═════ TASK INPUTS
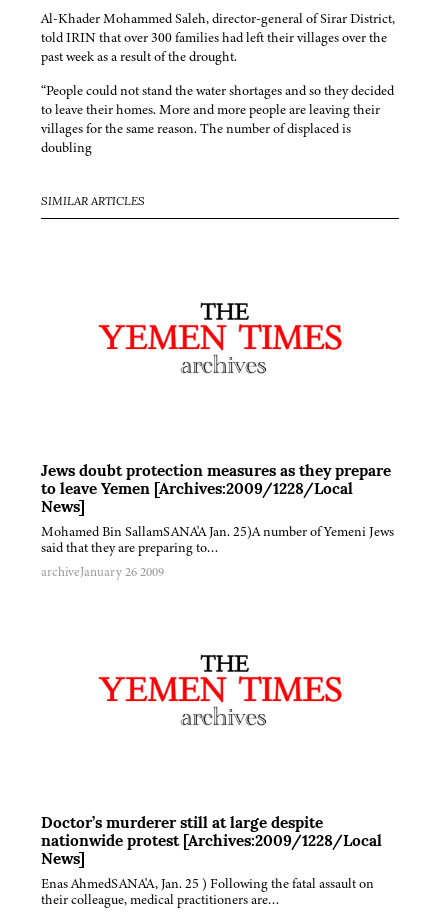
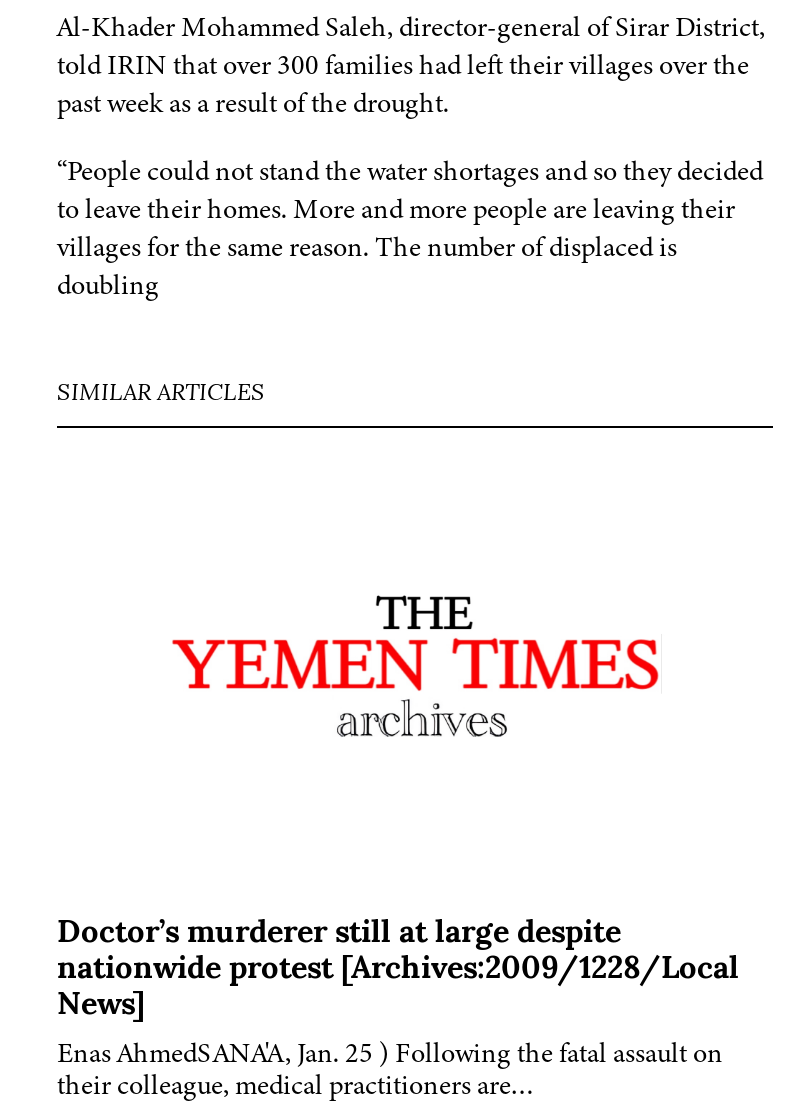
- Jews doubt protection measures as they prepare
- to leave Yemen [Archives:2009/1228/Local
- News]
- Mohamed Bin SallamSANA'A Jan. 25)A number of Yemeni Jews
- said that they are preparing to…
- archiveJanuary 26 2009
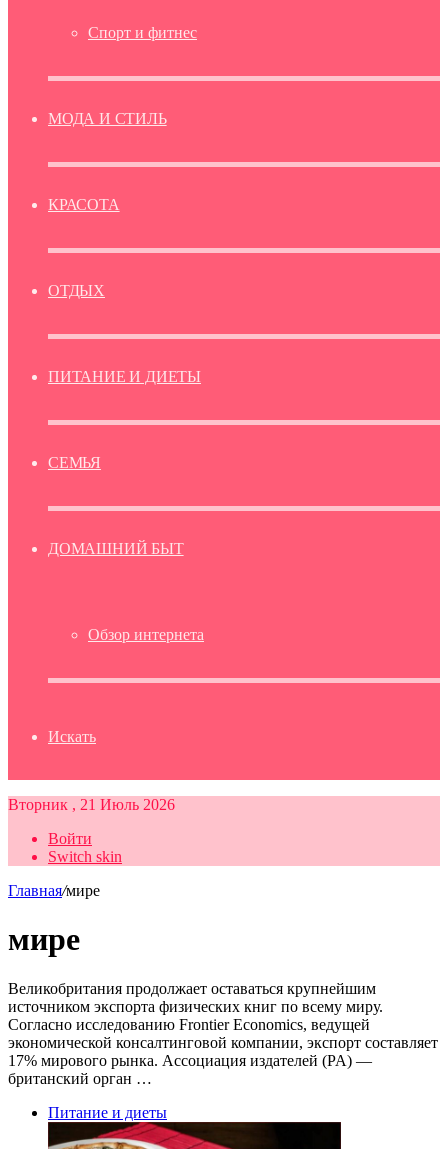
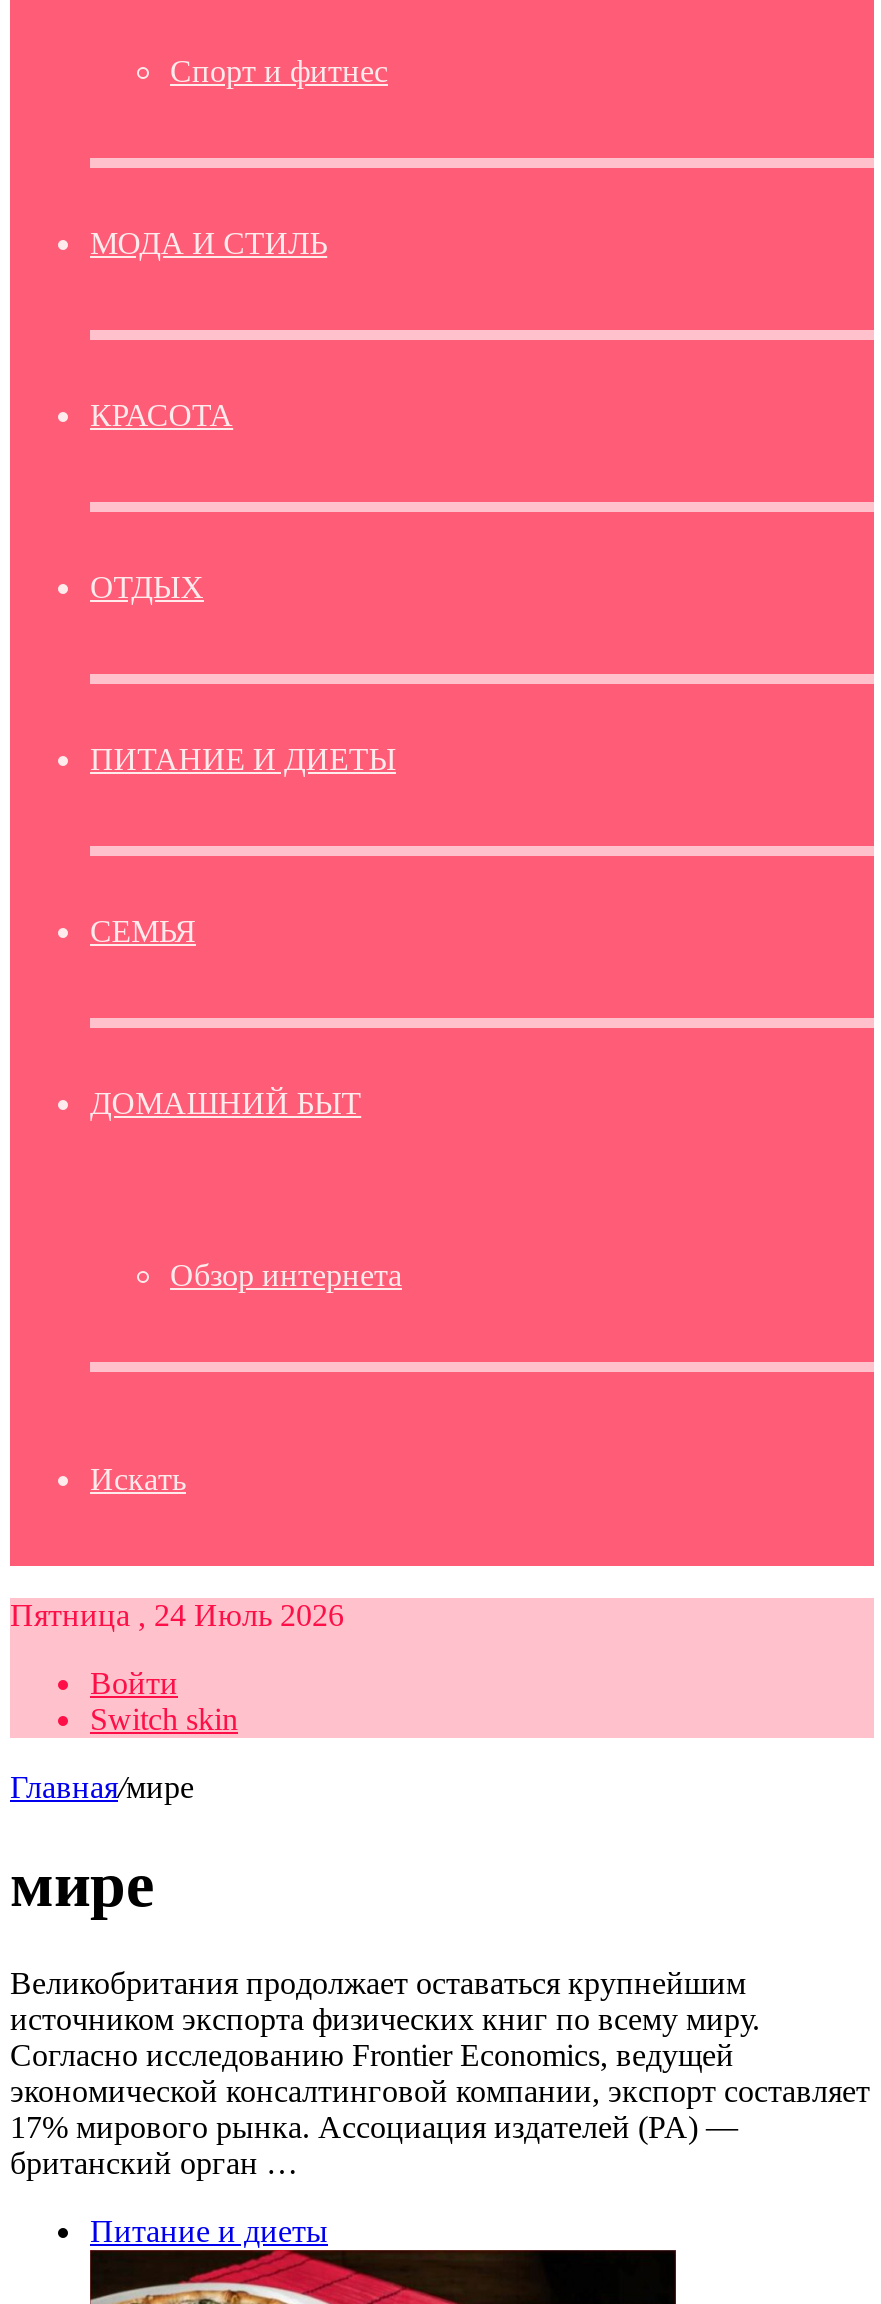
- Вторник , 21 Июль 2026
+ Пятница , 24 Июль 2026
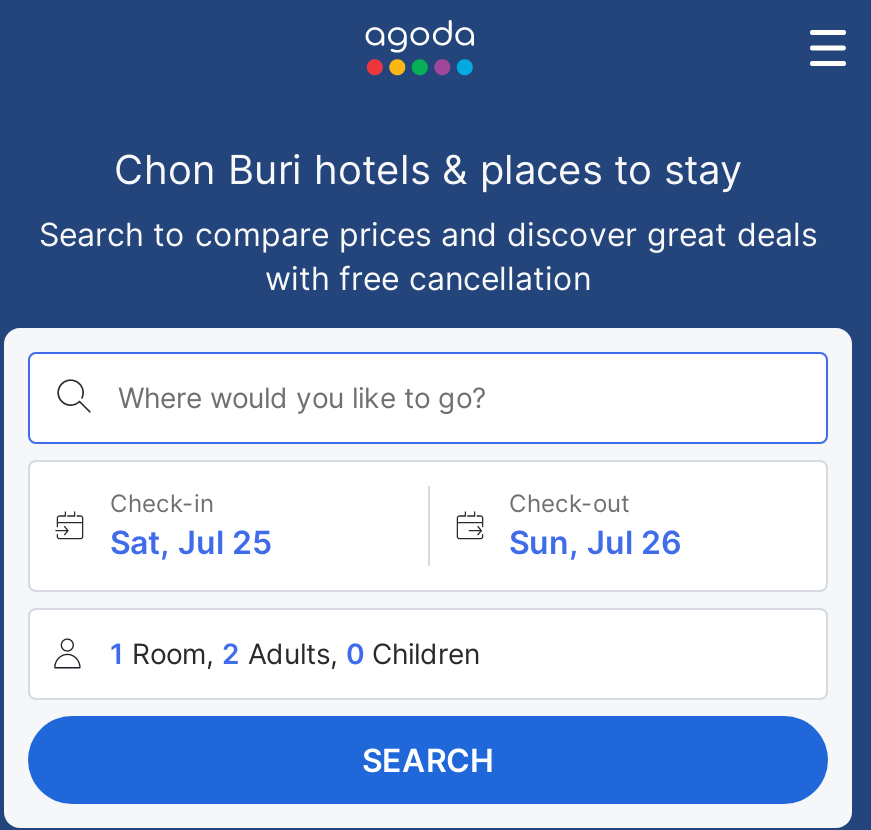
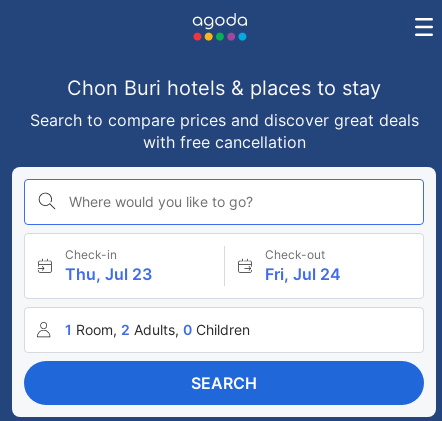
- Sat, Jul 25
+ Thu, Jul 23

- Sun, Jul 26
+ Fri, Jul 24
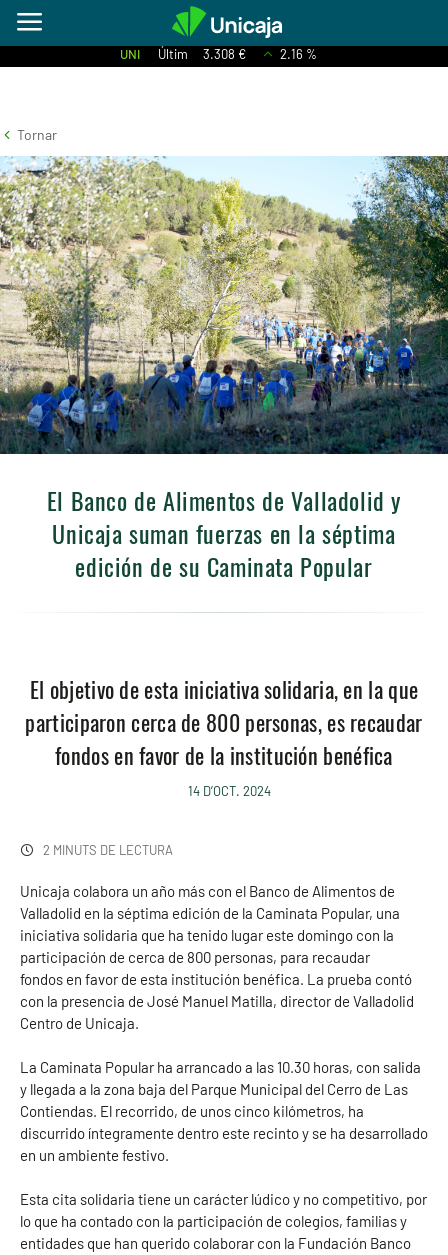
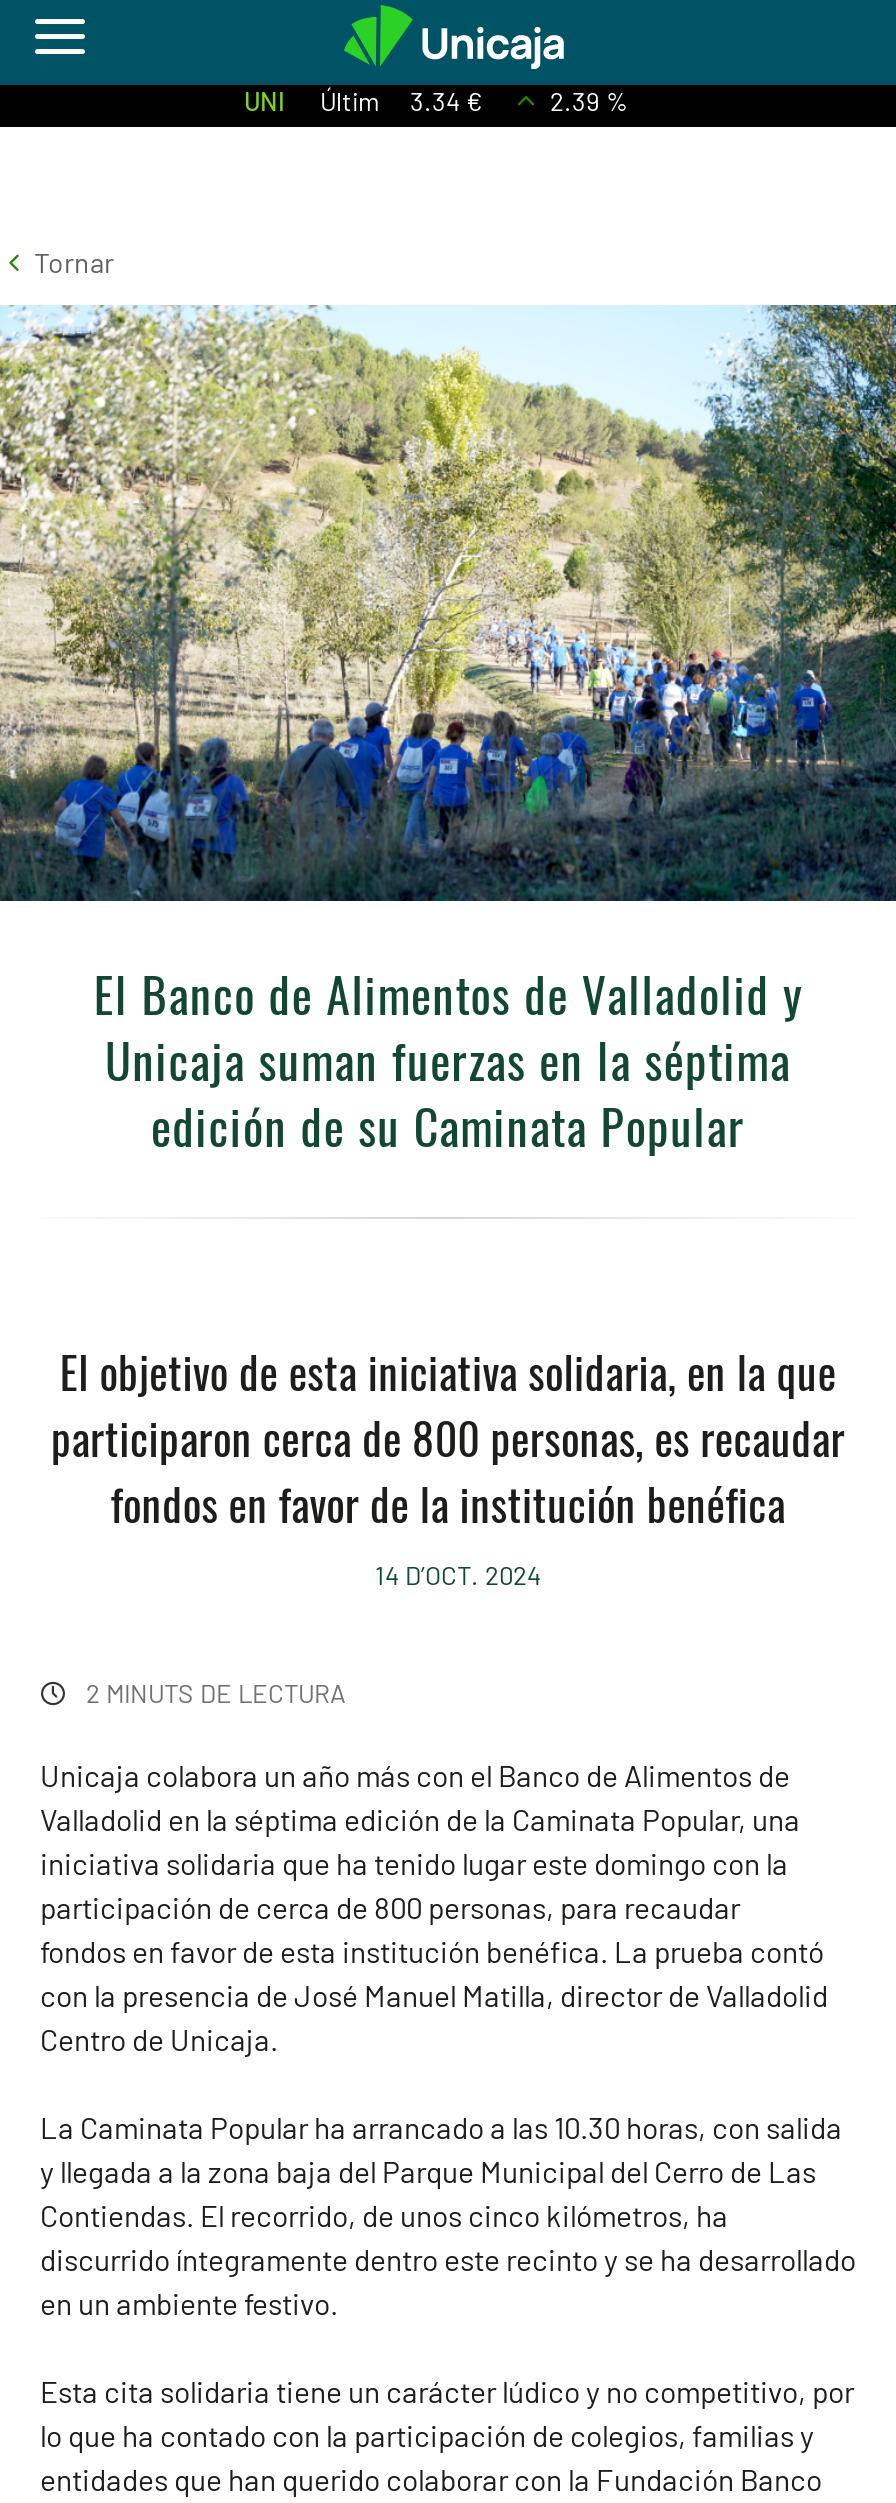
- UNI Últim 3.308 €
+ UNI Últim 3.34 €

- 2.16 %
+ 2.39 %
══════════
HOW TO COMPLETE THIS TASK:
The expected answer is a copy of each line in the listing above that contains "Июль".

EXPECTED OUTPUT:
- Вторник , 21 Июль 2026
+ Пятница , 24 Июль 2026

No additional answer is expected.